Requirement ->
Look for the line containing "E49S / R840 | Use Emissions: 80.1 -> 89.9" and the line containing "NF8480M5 | Brand Name: CISCO -> Inspur" in the entries below. Copy those two and all lines between them exactly, leaving out pictures.

Data records ->
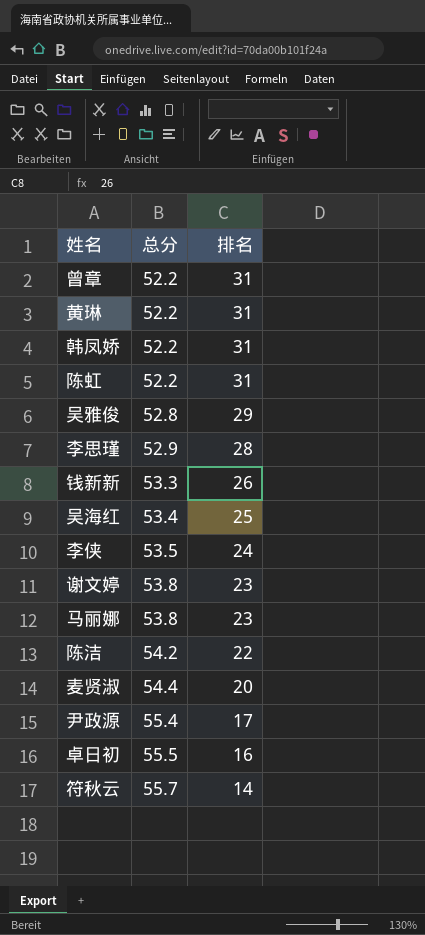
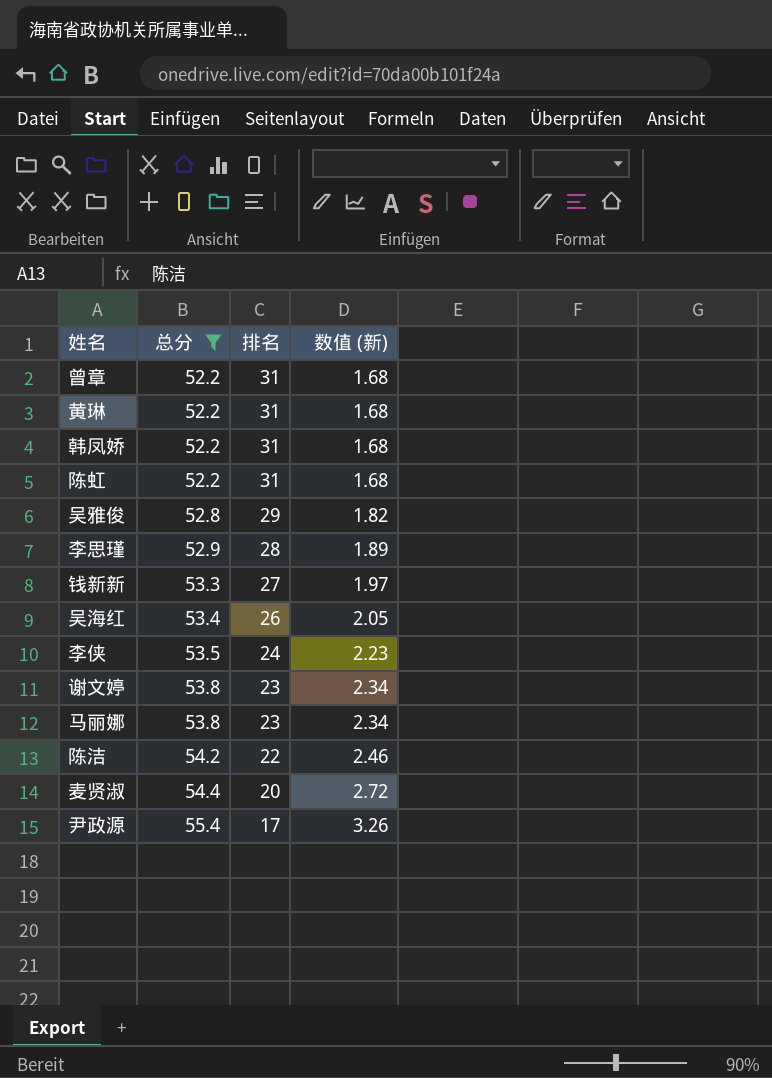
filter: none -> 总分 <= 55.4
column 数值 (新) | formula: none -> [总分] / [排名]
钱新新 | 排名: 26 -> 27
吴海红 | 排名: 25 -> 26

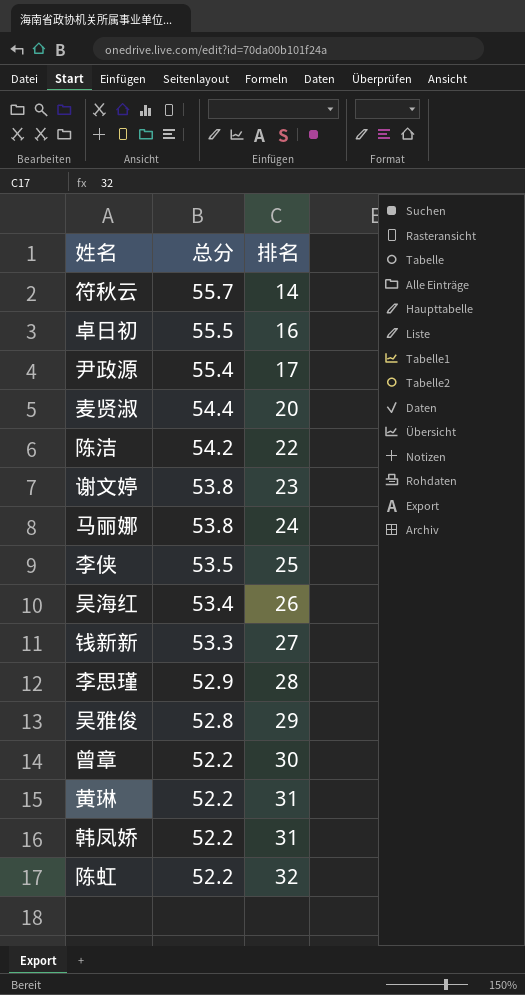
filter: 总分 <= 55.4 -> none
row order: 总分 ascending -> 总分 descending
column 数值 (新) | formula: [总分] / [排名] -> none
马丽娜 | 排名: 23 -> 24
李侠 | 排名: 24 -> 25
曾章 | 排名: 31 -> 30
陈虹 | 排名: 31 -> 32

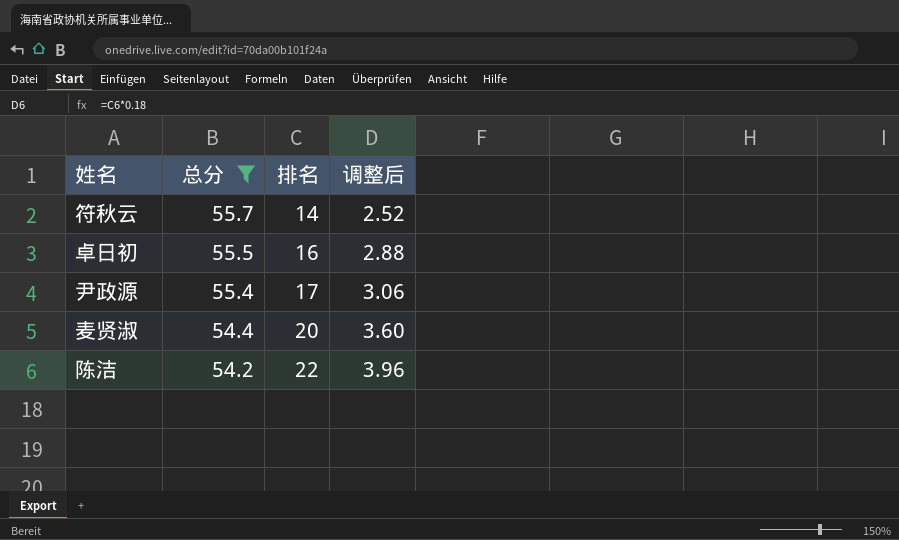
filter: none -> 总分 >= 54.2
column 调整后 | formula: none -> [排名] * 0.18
==
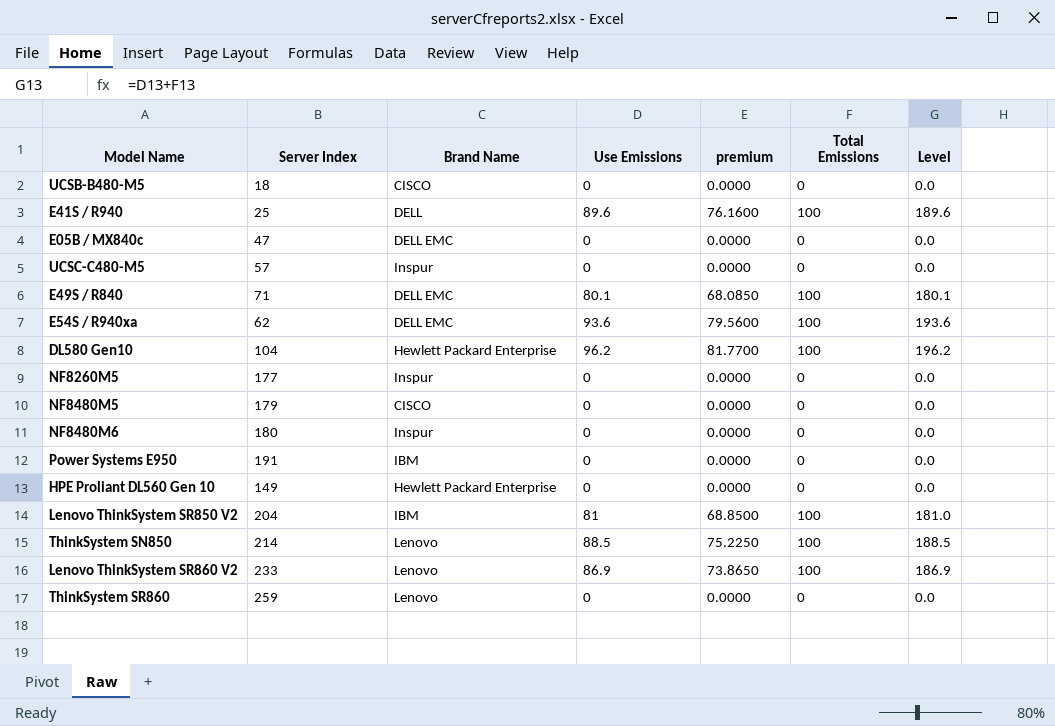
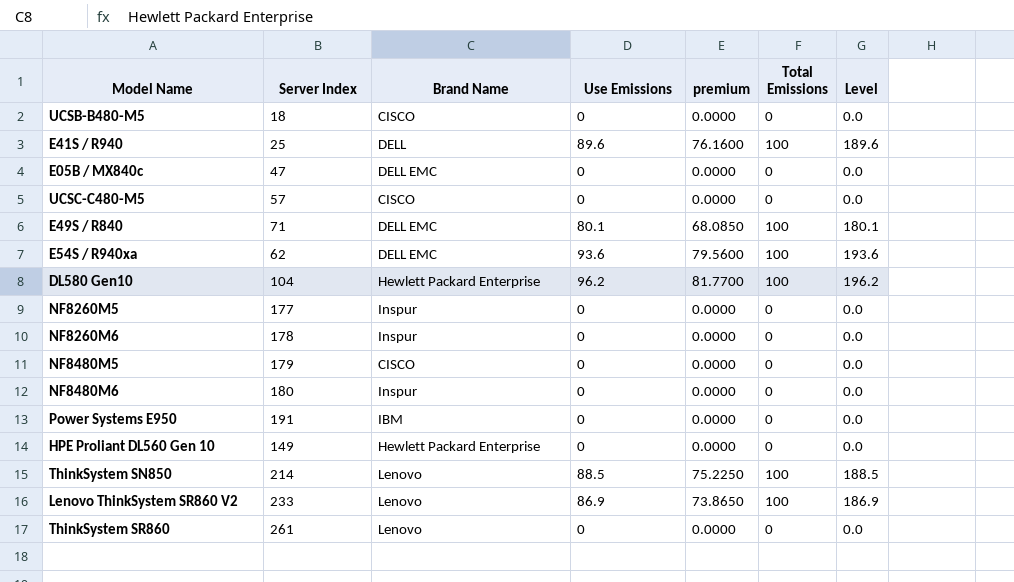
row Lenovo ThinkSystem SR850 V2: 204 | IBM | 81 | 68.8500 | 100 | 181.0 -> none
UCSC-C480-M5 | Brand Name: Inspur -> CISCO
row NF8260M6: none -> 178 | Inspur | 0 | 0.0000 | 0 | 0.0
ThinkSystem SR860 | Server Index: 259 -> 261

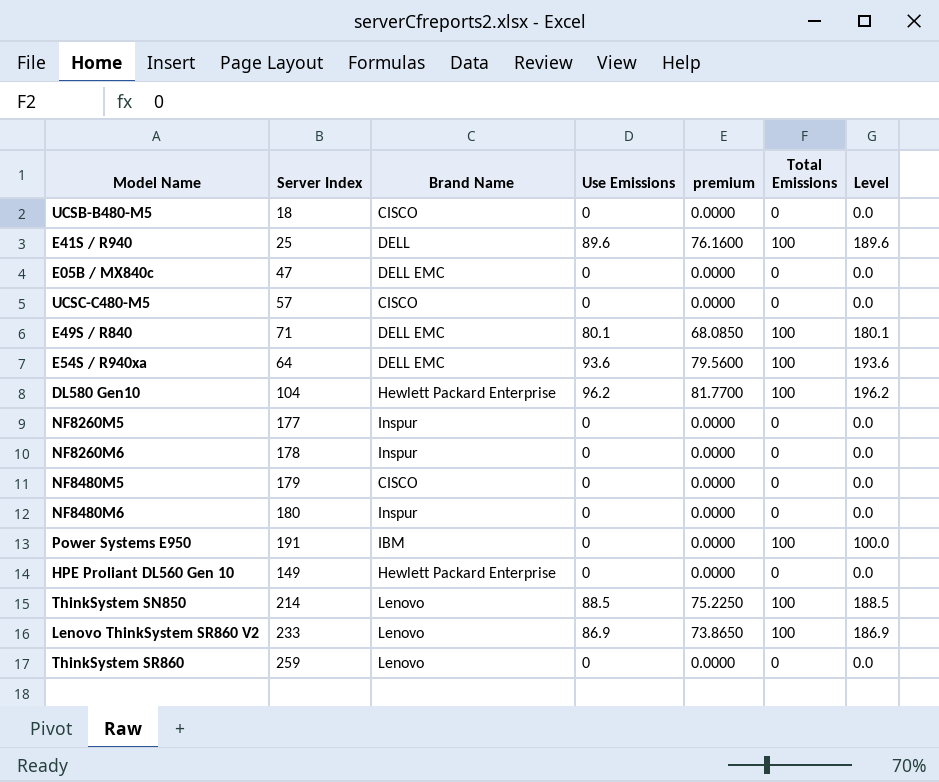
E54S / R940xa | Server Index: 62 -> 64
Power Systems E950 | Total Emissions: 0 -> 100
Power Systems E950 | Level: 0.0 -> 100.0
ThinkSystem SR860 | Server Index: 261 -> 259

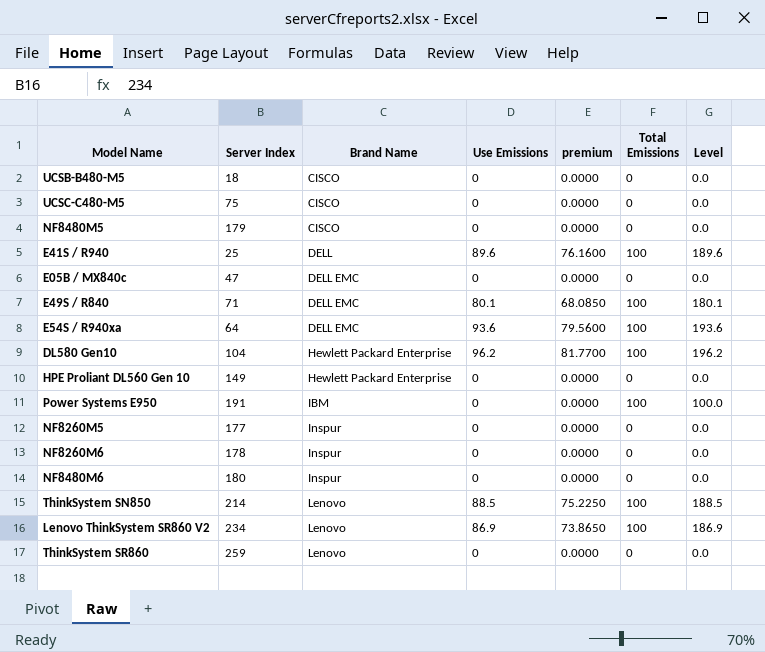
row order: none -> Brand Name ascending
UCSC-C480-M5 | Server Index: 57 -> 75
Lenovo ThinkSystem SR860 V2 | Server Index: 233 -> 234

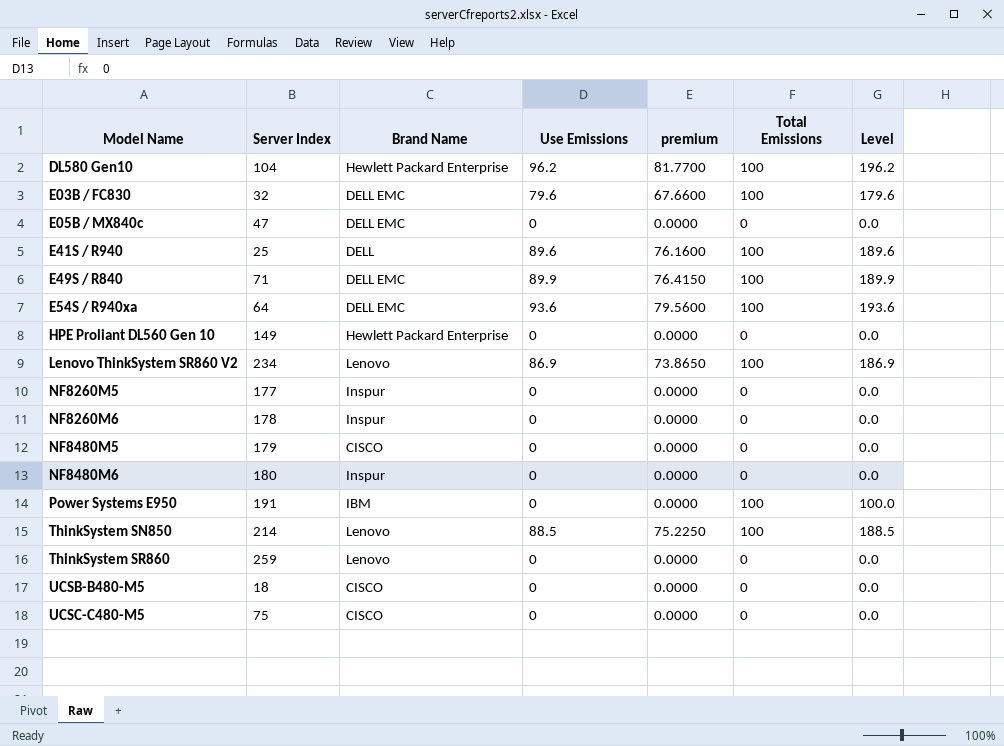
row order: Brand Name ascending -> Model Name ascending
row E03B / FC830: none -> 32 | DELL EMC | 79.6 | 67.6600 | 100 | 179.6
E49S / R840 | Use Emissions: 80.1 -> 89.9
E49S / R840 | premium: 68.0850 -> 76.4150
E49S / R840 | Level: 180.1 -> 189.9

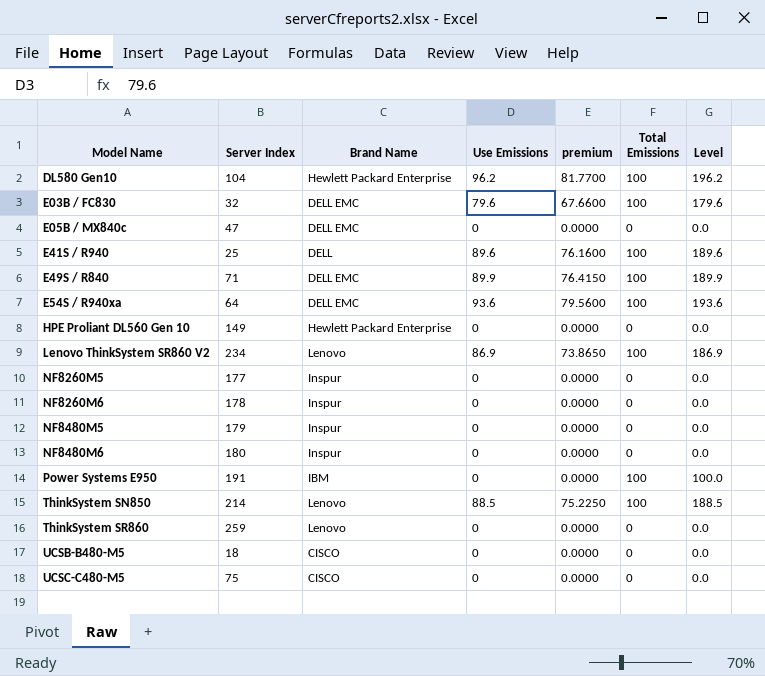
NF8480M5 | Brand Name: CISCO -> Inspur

The answer ->
E49S / R840 | Use Emissions: 80.1 -> 89.9
E49S / R840 | premium: 68.0850 -> 76.4150
E49S / R840 | Level: 180.1 -> 189.9

NF8480M5 | Brand Name: CISCO -> Inspur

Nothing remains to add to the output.